Scam

Paul M

Member
My wife has been getting the following scam Apple security warning on her computer while on Safari. It only happens at irregular intervals. The only way to get rid of it is by shutting down Safari. Any suggestions on how to stop it re-occurring? Her computer is a MacBook Pro 15 inch early 2013 running on Catalina (10.15.7).
 

Cougurr

Well-Known Member
Do you have Malware Bytes installed and running Real Time Protection?
If no, I would suggest you at least download the free version for Mac and run the scan manually to see what it turns up.
 

chas_m

Well-Known Member
I will go further and suggest you BUY MalwareBytes so that it prevents this from happening in the first place, and when it asks if you want the free Browser Guard put in, say yes. A year license is around $55 for up to three devices (any mix of Mac, Windows, or Android devices — the iPhone/iPad don’t need it). You can buy it directly from the company, but London Drugs often has it on sale for around $40.

If you only have a single device and would like to buy just a single license, go see Gary Beyer at Tesseract Computers, or call Alan Perry. Either one can sell you a single-machine license for even less.

Secondly, if you’re running any other “anti-virus” for the Mac, just uninstall that. They’re all garbage except (maybe) Eset (haven’t tested it enough yet) and the aforementioned MalwareBytes. McAfee, Kaspersky, Avast, and particularly Norton … just expensive garbage at this point, though all were probably fine a decade or more ago.

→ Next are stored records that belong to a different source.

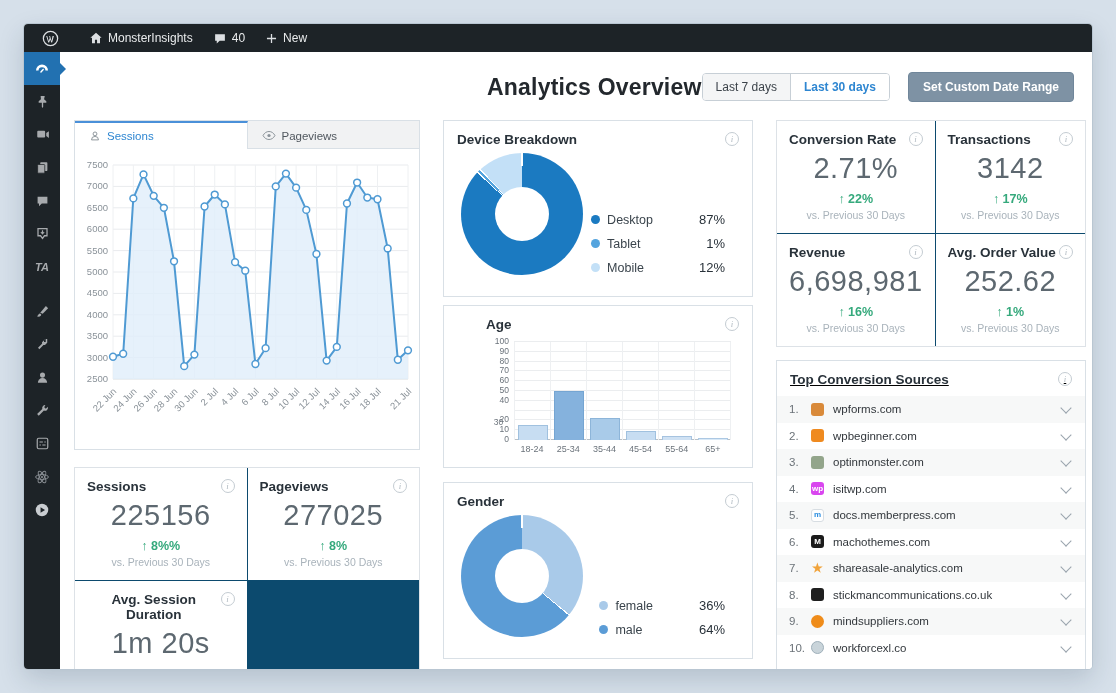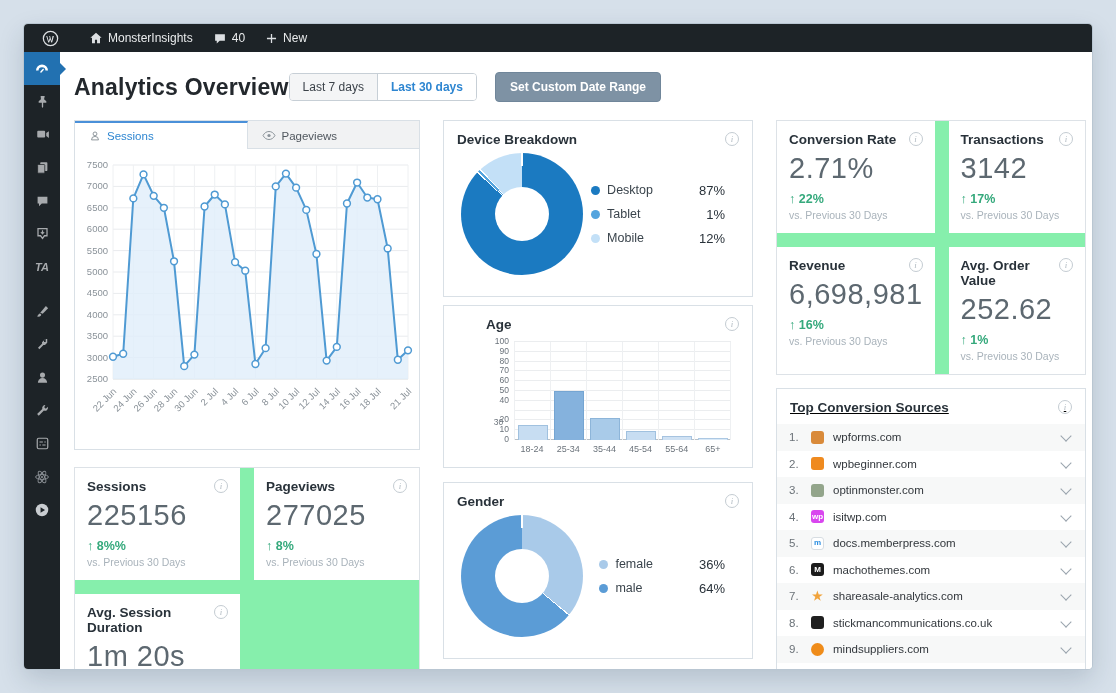"Analytics Overview" .page-header { justify-content: flex-start -> flex-end }
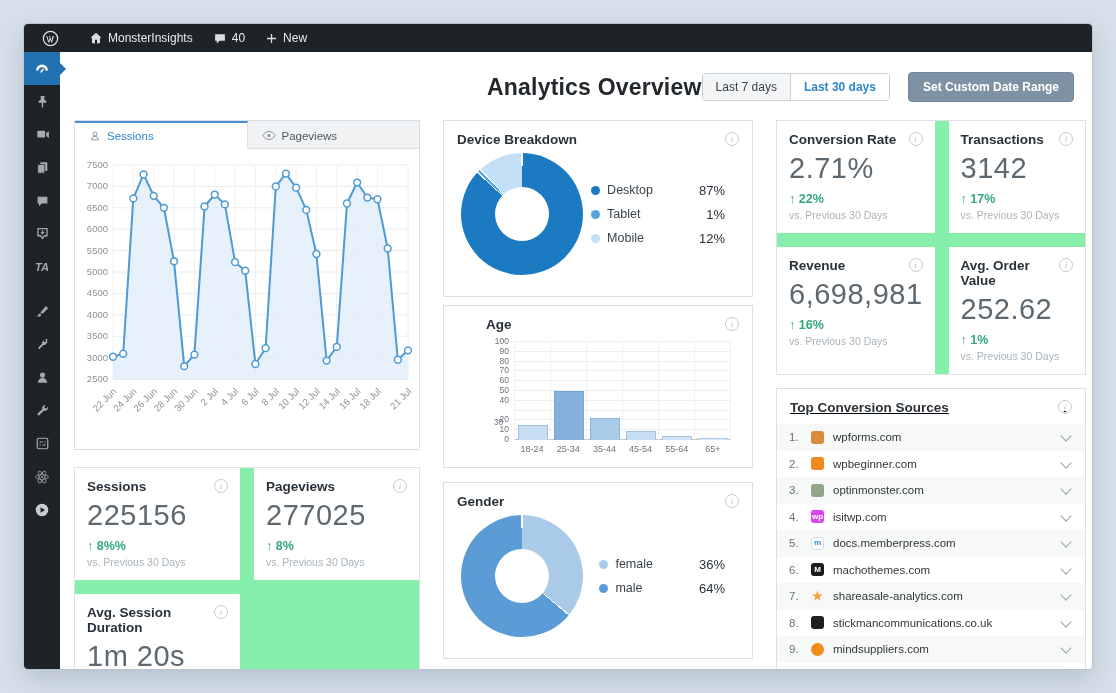"Conversion Rate" .metric-grid { background: #86efac -> #0c4a6e; gap: 14px -> 1px; text-align: none -> center }
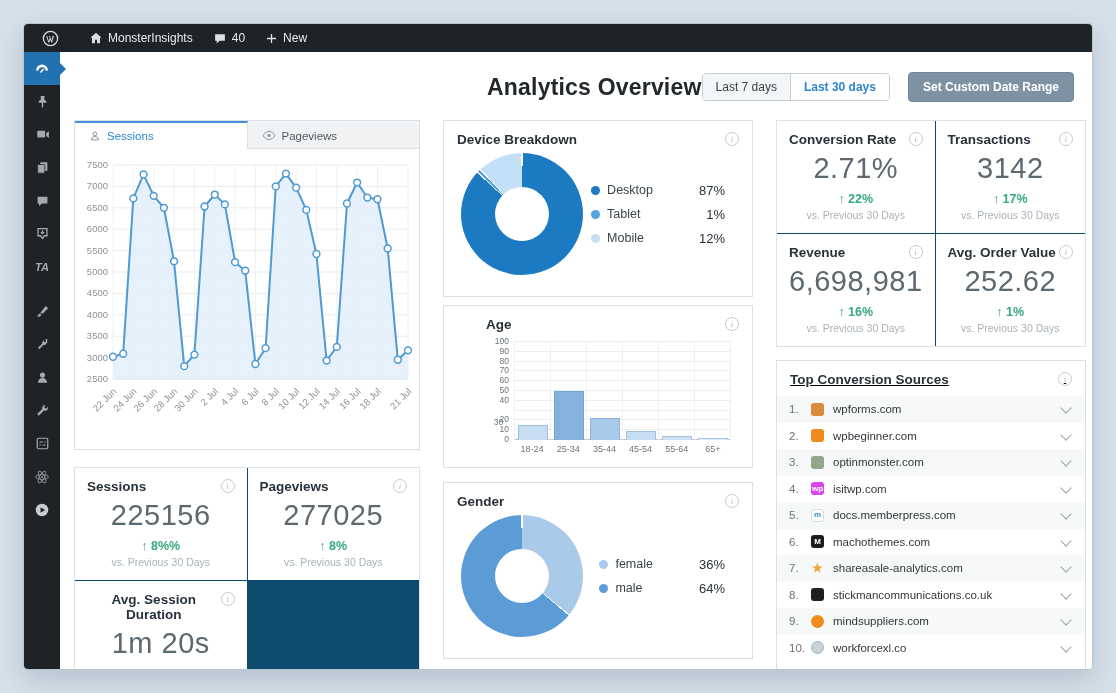"Desktop" .donut-row { align-items: center -> flex-end }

My other suggestion is to be very sure you are going to the site you think you are going to. A slight misspelling in the address bar or a bookmark, and you will often find yourself on a fraudulent copy of the site you were trying to visit. My favourite example:

whitehouse.gov = the legit website of the US president, run by the federal government.
whitehouse.com = a porn site.
 

chas_m

Well-Known Member
My wife has been getting the following scam Apple security warning on her computer while on Safari. It only happens at irregular intervals. The only way to get rid of it is by shutting down Safari. Any suggestions on how to stop it re-occurring? Her computer is a MacBook Pro 15 inch early 2013 running on Catalina (10.15.7).

PS. That’s a 10-year-old machine that can’t be updated to the current OS, and Catalina isn’t supported anymore as it is more than three years old now. It’s time to consider getting a new (or at least newer) computer.